In his training sessions, Campbell stresses a number of essential crisis-leadership steps:

  • Ensure your leadership can be conducted effectively. Have the right people and resources in place - experienced team, room, seating, support, logs.
  • Understand the problem - what is the crisis and where is it going?
  • Brief the team - confirm roles.
  • Understand who else is working with you: emergency services, incident commanders, government - are the lines clear?

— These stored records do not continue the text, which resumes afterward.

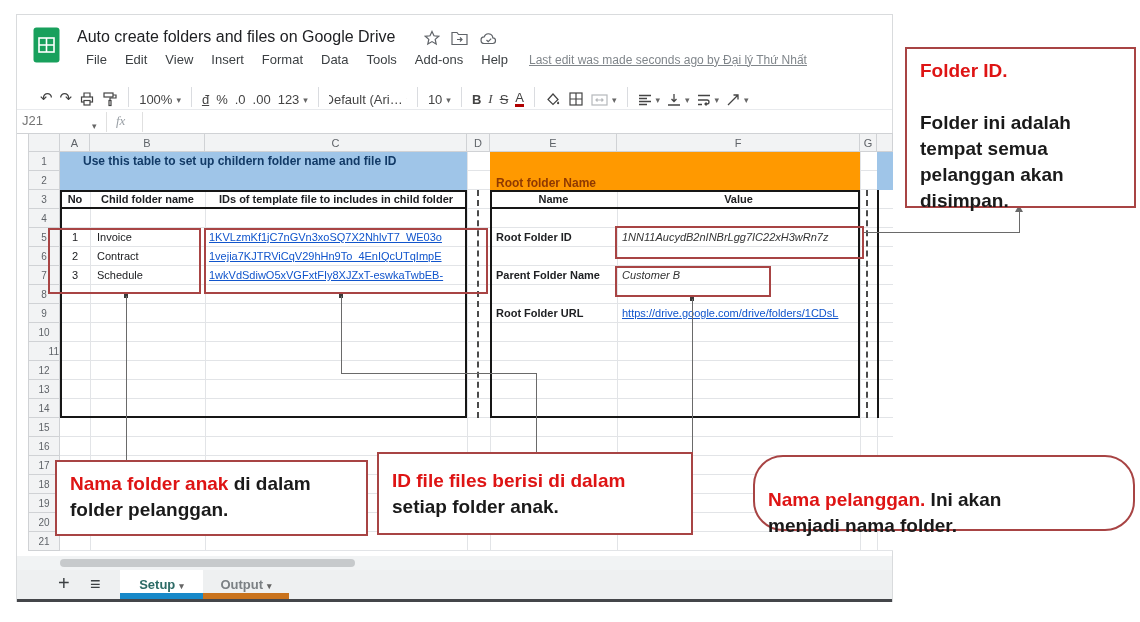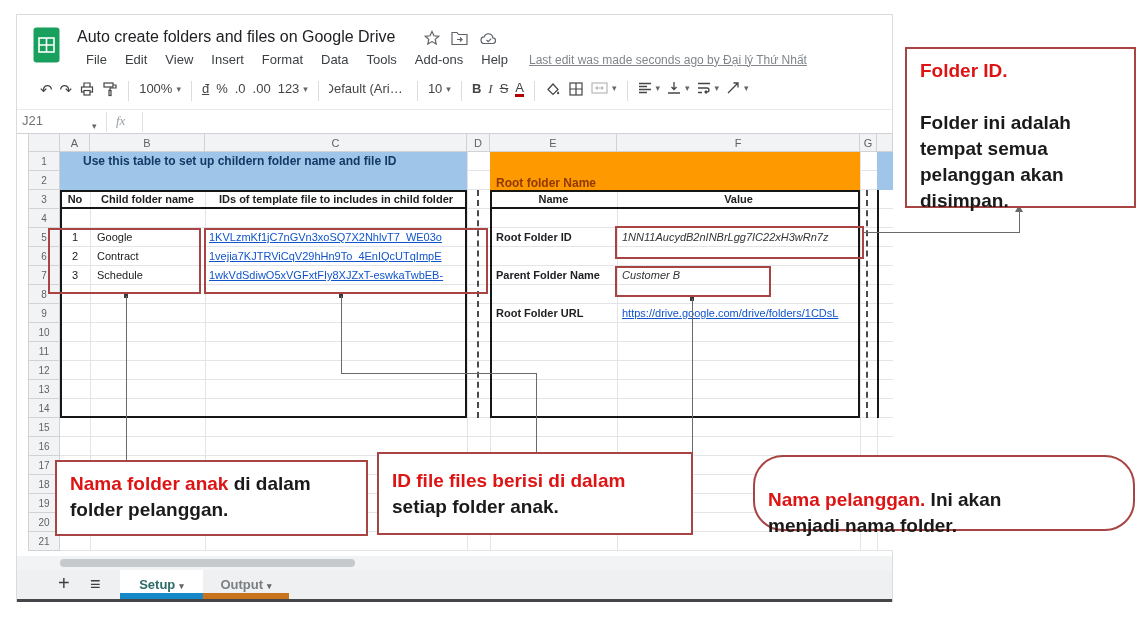"100%" .tbar { align-items: flex-start -> flex-end }
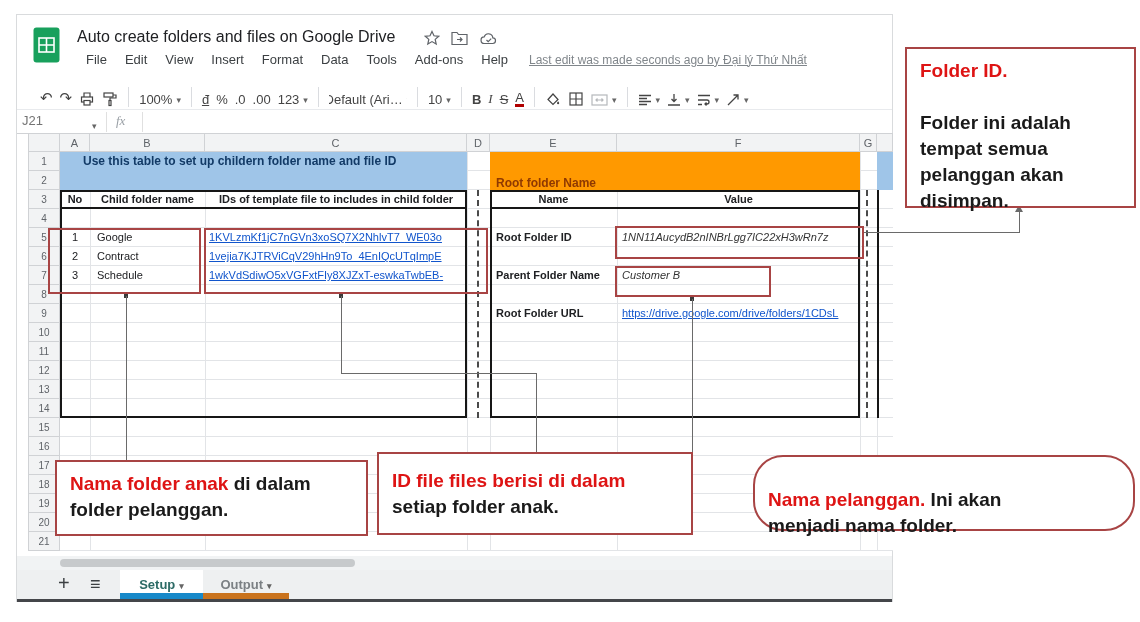"Google" div.cell { text: Google -> Invoice }
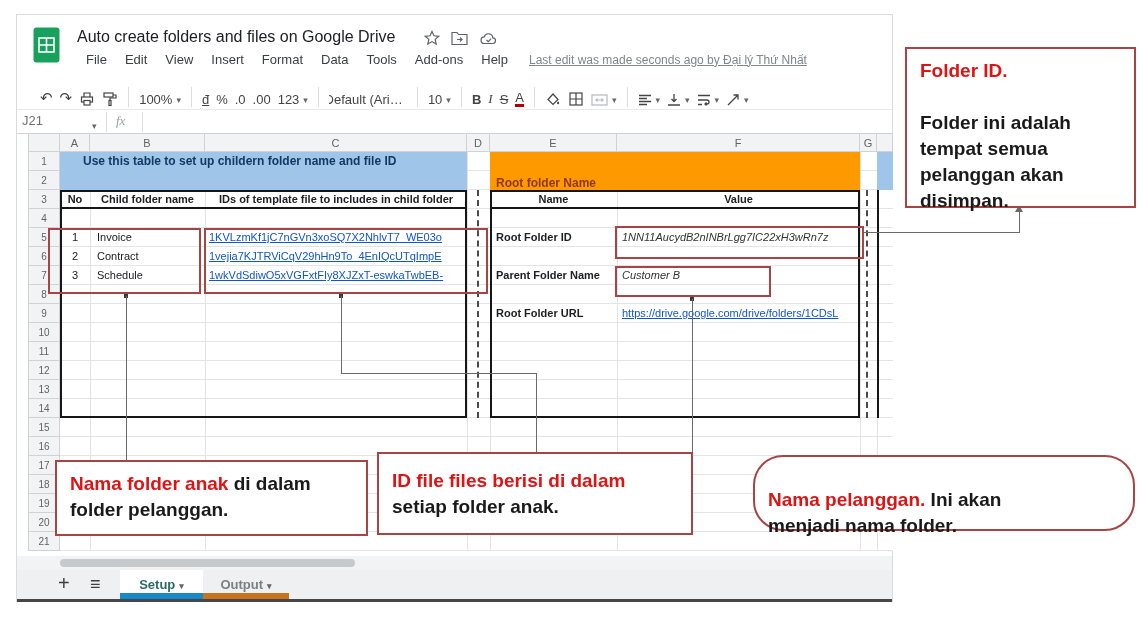"11" div.rownum { text-align: none -> right }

  • Lead the team with a clear response strategy:
    • Confirm the response direction
    • Delegate
    • ‘Whip around’ every 30-40 minutes for feedback and response status
  • Take leadership on key ‘people’ issues - you will be judged on this.
  • Encourage early and consistent communication to stakeholders.
  • Direct operational recovery as a parallel-response stream.

“Crisis leadership in the golden hour will rely on leaders who are trained to manage the acute/escalation stage of a crisis,” concludes Campbell. “Leaders must rehearse beyond their comfort zone to control and manage the golden hour.”